Cuando en su momento se negociaba la «Ley 11/2002, de 6 de mayo, reguladora del Centro Nacional de Inteligencia», PP y PSOE impidieron introducir en la norma enmiendas que aclaraban que los servicios secretos no podían actuar contra grupos o personas que trataran de cambiar el marco constitucional por vías legales y pacíficas.
La exposición de motivos de la ley mencionada establece que «la principal misión del CNI será la de proporcionar al Gobierno la información e inteligencia necesarias para prevenir y evitar cualquier riesgo o amenaza que afecte a la independencia e integridad de España, los intereses nacionales y la estabilidad del Estado de derecho y sus instituciones». En el articulado se concreta que entre sus funciones está la de «prevenir, detectar y posibilitar la neutralización de aquellas actividades de servicios extranjeros, grupos o personas que pongan en riesgo, amenacen o atenten contra el ordenamiento constitucional, los derechos y libertades de los ciudadanos españoles, la soberanía, integridad y seguridad del Estado, la estabilidad de sus instituciones, los intereses económicos y el bienestar de la población».
Durante el debate de la ley, grupos como EA, PNV, BNG o ERC ya se opusieron a esta redacción por entender que dejaba demasiadas puertas abiertas al Gobierno de turno. Coalición Canaria quiso introducir en el texto una enmienda con la especificación de que lo perseguible deberían ser las actuaciones «ilegítimas». Pero desde el PP le respondieron, diccionario en mano, que el término «atentar» ya determinaba que la acción era ilegal e ilícita. Nada dijeron de poner «en riesgo» y «amenazar».
IU, por su parte, pretendió que quedara claro que dentro del ámbito de esta ley no entraba perseguir «la defensa de un orden jurídico-político alternativo al constitucional vigente siempre que se usen medios pacíficos y democráticos para la defensa de tal proyecto político». La acotación, que hubiera sido de gran utilidad en este contexto, fue rechazada sin mayores explicaciones por PP y PSOE.
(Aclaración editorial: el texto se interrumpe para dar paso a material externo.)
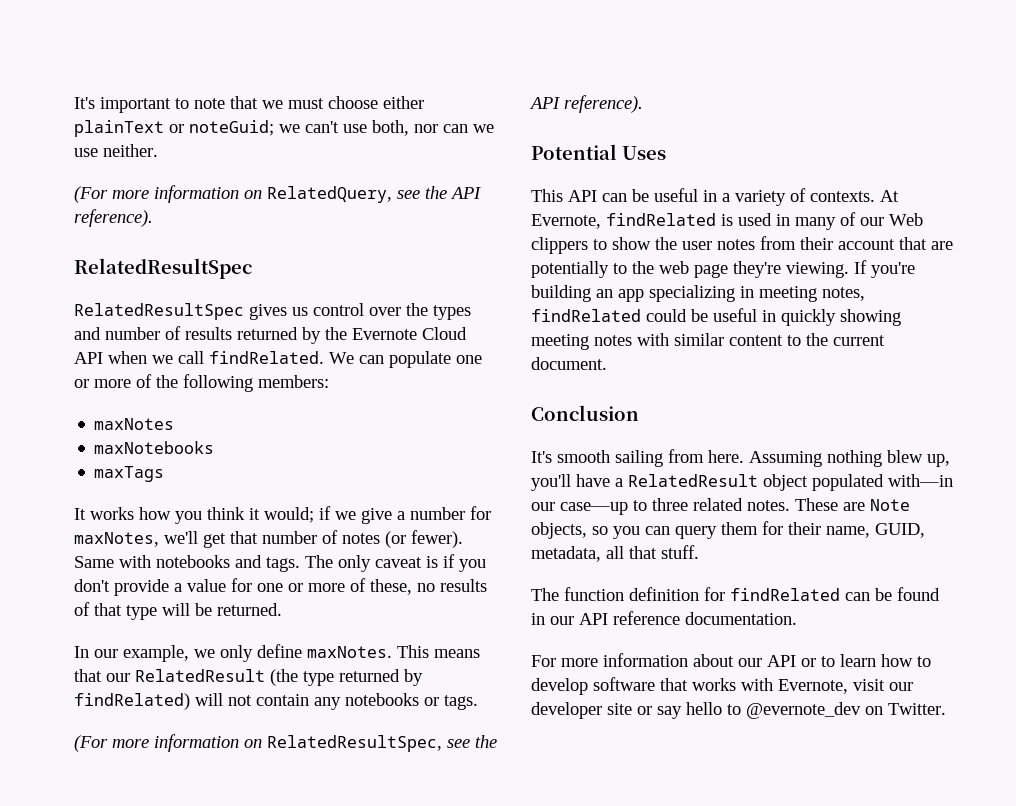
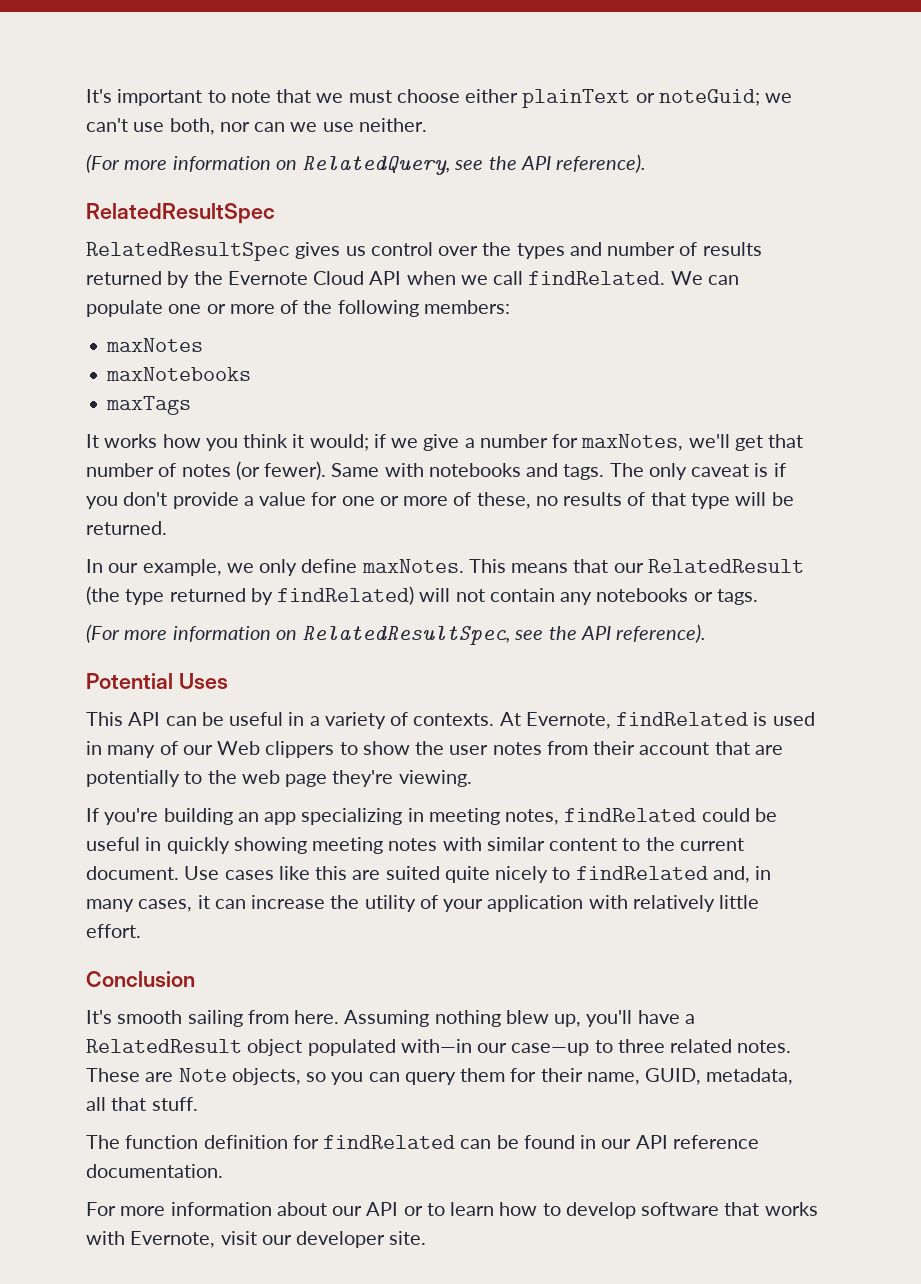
(849, 270) none -> (472, 778) //
(607, 363) none -> [184,866,772,883] [86,895,760,912] [86,924,141,938] Use cases like this are suited quite nicely to findRelated and, in many cases, it can increase the utility of your application with relatively little effort.
[607,702,946,719] site or say hello to @evernote_dev on Twitter. -> [389,1231,427,1245] site.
Evitadas las precisiones y los frenos, desde entonces está en manos del Ejecutivo de turno considerar quién cree que pone en riesgo el orden constitucional y, por lo tanto, es susceptible de ser espiado.
En este contexto se produjeron, por ejemplo, las escuchas contra el conseller en cap de la Generalitat, Josep-Lluís Carod-Rovira, a principios del año 2004. Manuel Fraga Iribarne aclaró entonces que los servicios de seguridad están para vigilar a gentes como «Carod-Rovira, que opina públicamente que hay que separarse de España, rompiendo la Constitución por su artículo 2; si opina que España es un Estado antipático, pues que sepa dónde está».
Antecedente de Pegasus en 2013
Años después, en noviembre 2013, al hilo del escándalo desatado por el espionaje indiscriminado de la NSA con la colaboración de servicios de inteligencia europeos, como el CNI, el diario ‘El País’ revelaba que algunos dirigentes abertzales eran objeto de seguimiento «permanente».
El rotativo madrileño recogía entonces de «fuentes conocedoras del funcionamiento del CNI» que al año son «entre varios cientos y un millar» las autorizaciones que concede el magistrado del Tribunal Supremo encargado del control de la actividad del servicio secreto, un dato que no se hace público por tratarse de información clasificada. Según las mismas fuentes, hay dos tipos de objetivos: permanentes, «cuyo seguimiento se prorroga cada tres meses», y autorizaciones extensas «pero temporales, que incluyen una multitud de objetivos». Los dirigentes de la izquierda abertzale eran objeto del mencionado espionaje permanente. Y otras autorizaciones son ocasionales, para vigilancias puntuales.
La revelación sobre la existencia de un espionaje permanente sobre la acción política de la izquierda abertzale es una constatación más de una práctica conocida y extendida en Euskal Herria de antiguo. Tal y como había venido publicando GARA reiteradamente durante los meses y años anteriores a que estallara aquel escándalo que también quedó en nada.